What the task requires » Taking the records line by line, how many lines contain the word "Music"? Answer with the number only.

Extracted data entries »
>>>>>

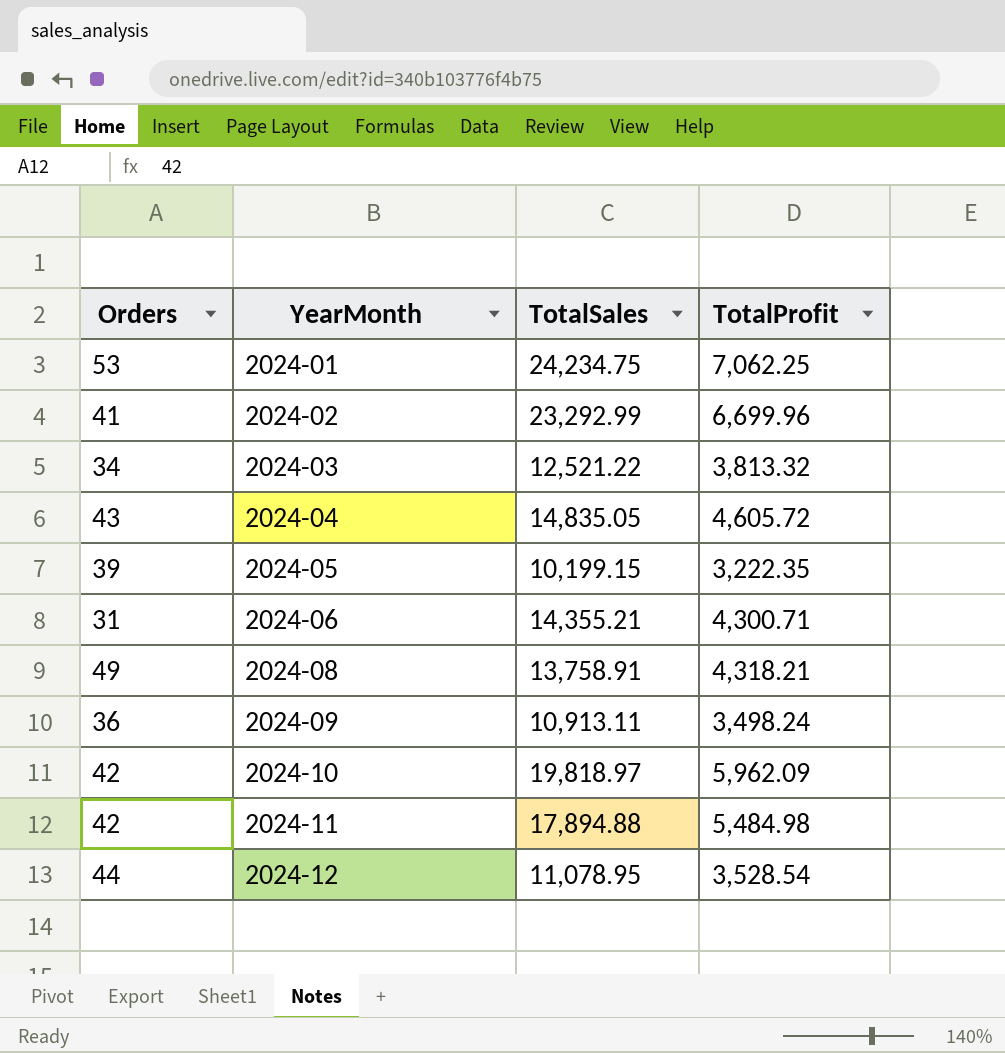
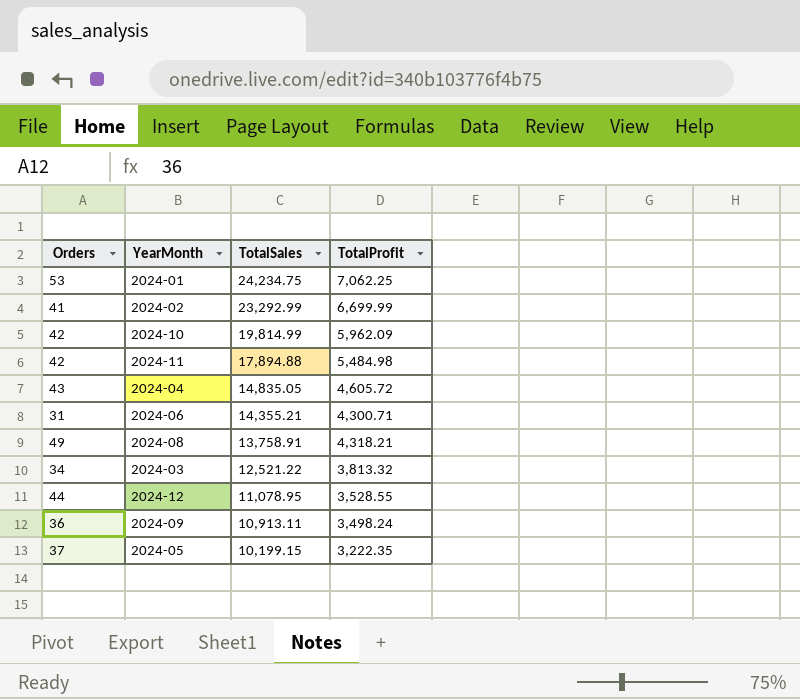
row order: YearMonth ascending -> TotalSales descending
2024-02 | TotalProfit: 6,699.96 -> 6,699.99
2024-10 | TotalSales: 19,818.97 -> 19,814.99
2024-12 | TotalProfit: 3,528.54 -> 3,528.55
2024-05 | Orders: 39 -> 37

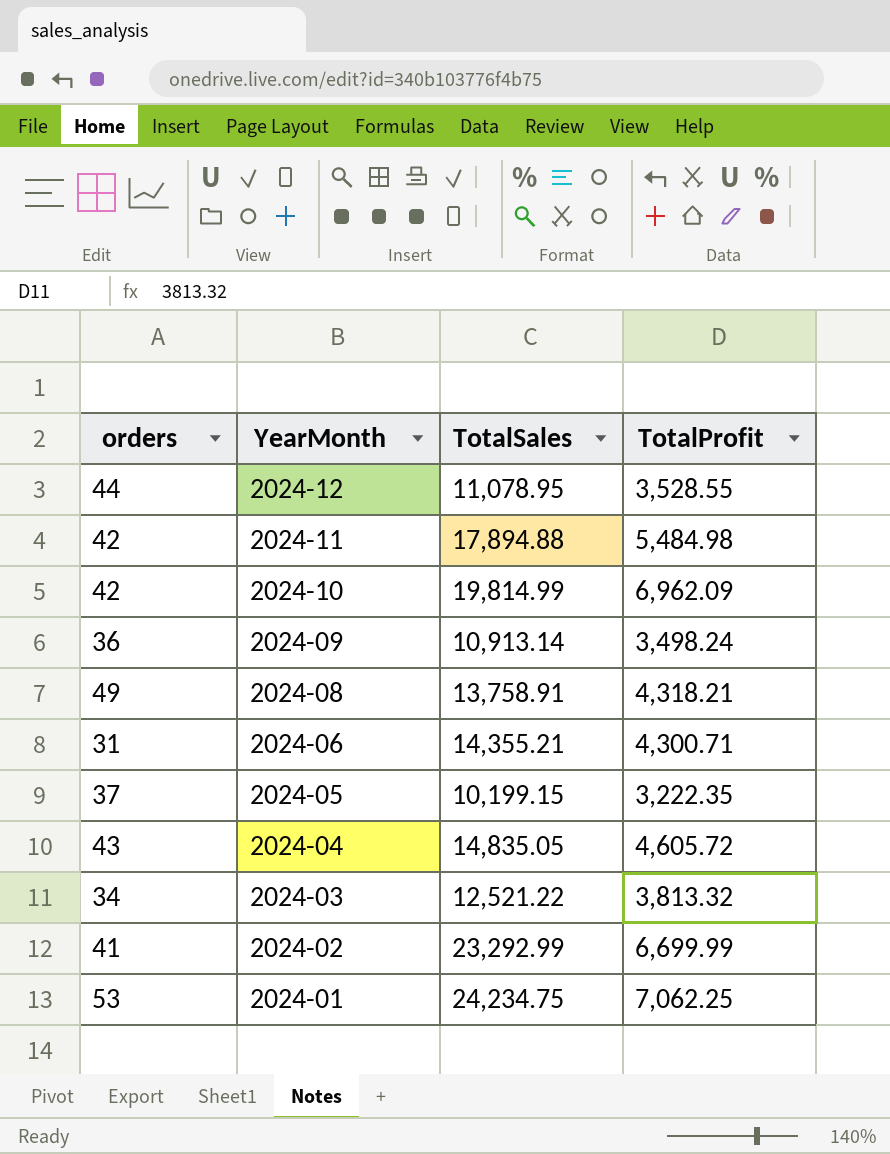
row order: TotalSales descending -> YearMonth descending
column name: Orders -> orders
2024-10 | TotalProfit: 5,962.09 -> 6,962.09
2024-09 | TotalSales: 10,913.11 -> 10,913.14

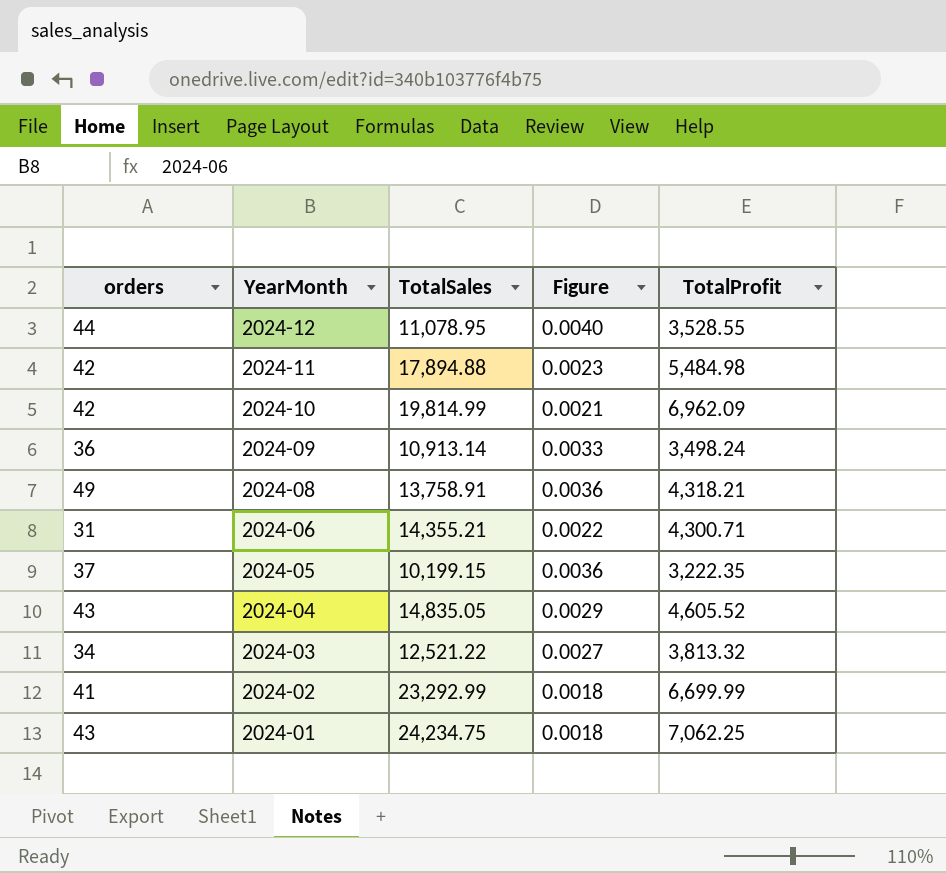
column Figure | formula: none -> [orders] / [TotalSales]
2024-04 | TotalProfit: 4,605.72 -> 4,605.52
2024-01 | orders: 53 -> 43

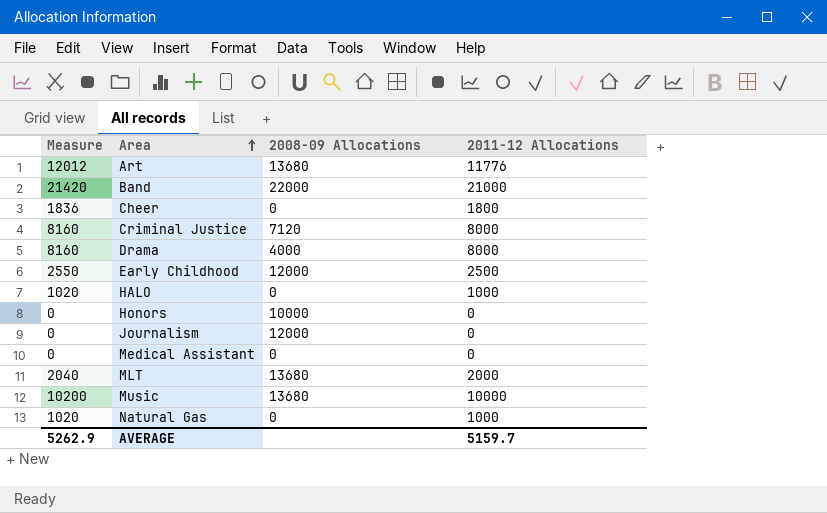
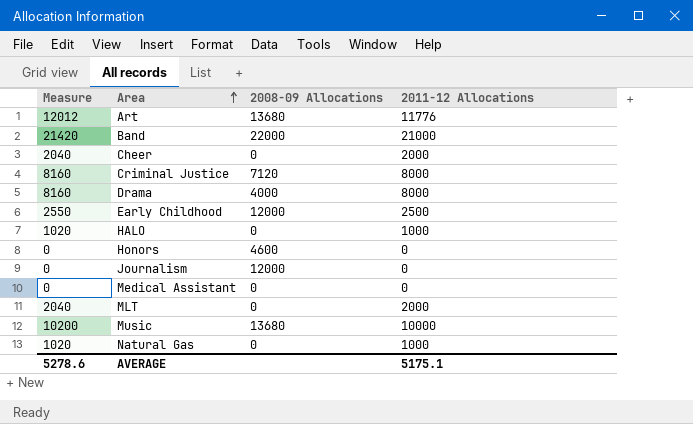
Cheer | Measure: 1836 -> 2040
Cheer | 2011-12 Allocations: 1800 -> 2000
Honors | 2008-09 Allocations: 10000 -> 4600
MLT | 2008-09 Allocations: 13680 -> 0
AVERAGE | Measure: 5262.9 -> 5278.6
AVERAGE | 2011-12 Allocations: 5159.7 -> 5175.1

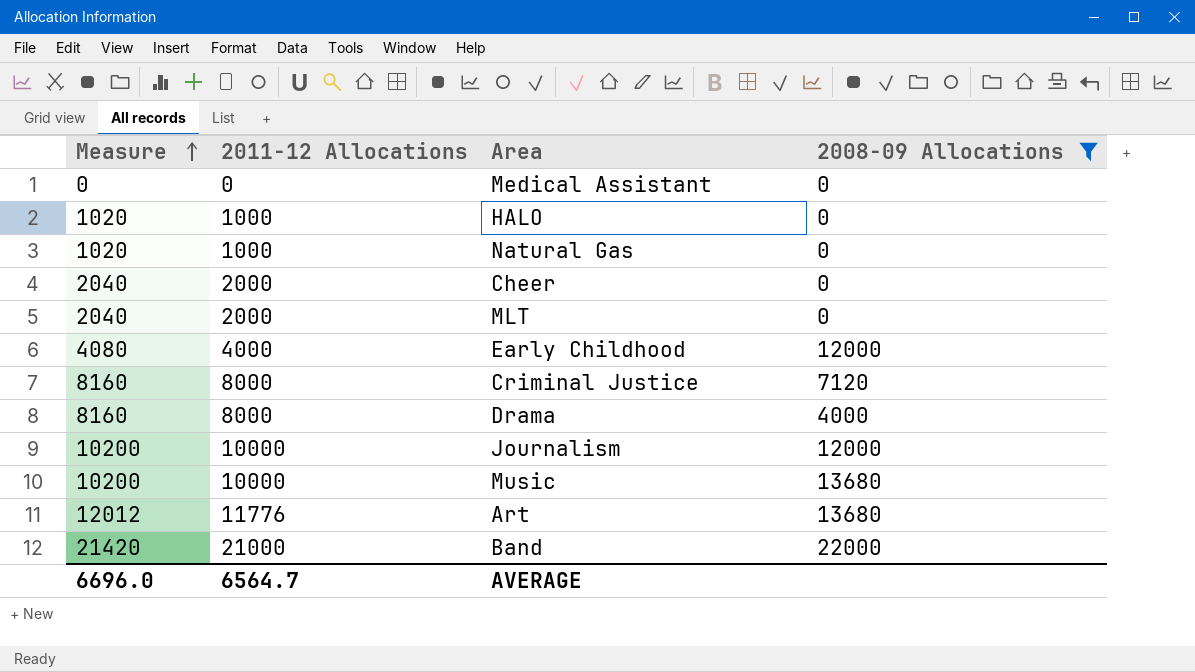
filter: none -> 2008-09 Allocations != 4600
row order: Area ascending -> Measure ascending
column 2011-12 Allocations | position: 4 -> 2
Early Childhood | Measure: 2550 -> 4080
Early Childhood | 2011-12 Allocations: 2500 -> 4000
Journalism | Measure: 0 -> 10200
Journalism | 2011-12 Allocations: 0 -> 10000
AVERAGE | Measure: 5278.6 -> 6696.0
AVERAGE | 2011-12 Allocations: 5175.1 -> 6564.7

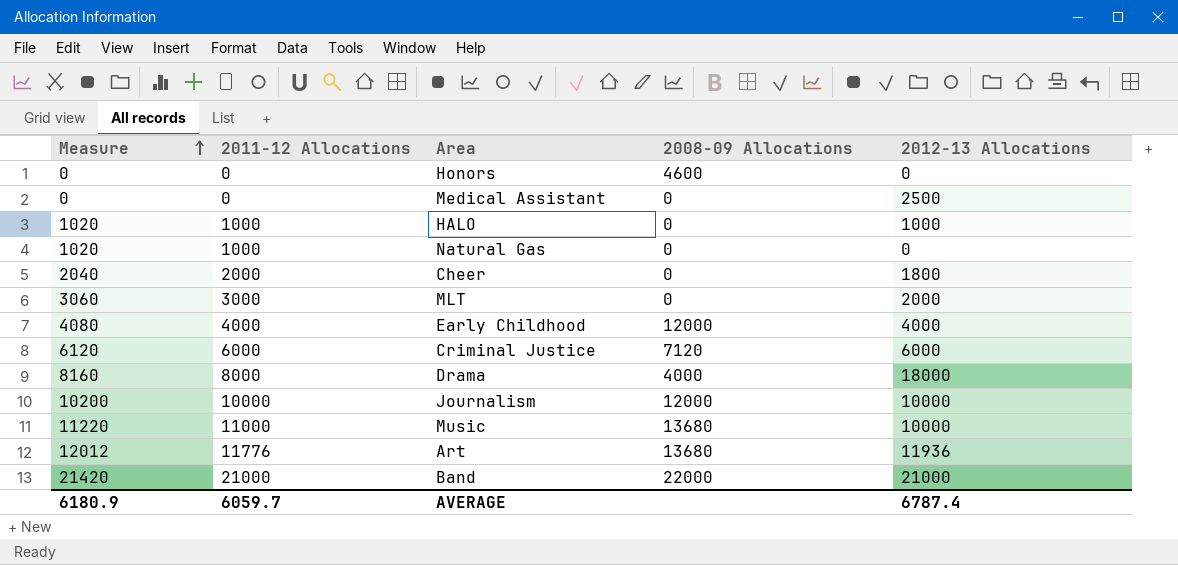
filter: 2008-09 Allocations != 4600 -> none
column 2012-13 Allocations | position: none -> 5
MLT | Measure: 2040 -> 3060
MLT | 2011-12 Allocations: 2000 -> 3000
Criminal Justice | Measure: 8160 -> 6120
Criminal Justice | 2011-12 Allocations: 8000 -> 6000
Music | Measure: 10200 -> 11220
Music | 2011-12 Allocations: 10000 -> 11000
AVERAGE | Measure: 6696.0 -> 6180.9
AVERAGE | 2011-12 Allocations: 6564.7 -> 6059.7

<<<<<

Reply » 2